Your answer should consist of every line in the records that holds "none".
┌─ DATA SHOWN
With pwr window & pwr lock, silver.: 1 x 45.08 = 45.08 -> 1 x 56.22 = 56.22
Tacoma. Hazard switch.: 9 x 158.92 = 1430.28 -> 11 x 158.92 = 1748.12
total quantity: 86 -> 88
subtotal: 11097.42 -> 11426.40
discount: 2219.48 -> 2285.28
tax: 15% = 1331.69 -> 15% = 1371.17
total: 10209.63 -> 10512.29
└─
┌─ DATA SHOWN
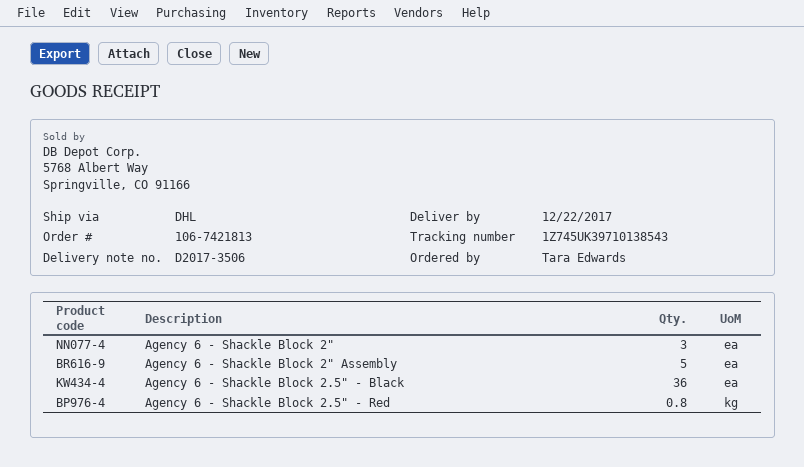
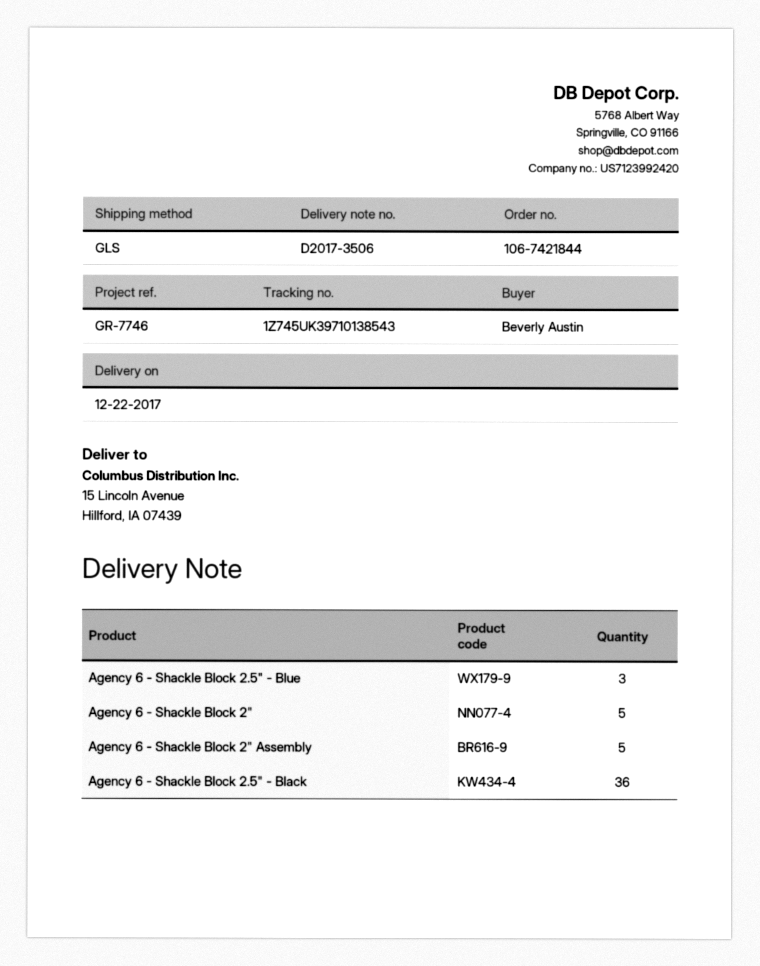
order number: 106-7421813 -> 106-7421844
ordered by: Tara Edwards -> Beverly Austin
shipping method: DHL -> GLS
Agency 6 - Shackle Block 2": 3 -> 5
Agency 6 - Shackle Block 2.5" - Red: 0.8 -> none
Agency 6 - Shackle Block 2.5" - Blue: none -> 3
└─
FINAL ANSWER:
Agency 6 - Shackle Block 2.5" - Red: 0.8 -> none
Agency 6 - Shackle Block 2.5" - Blue: none -> 3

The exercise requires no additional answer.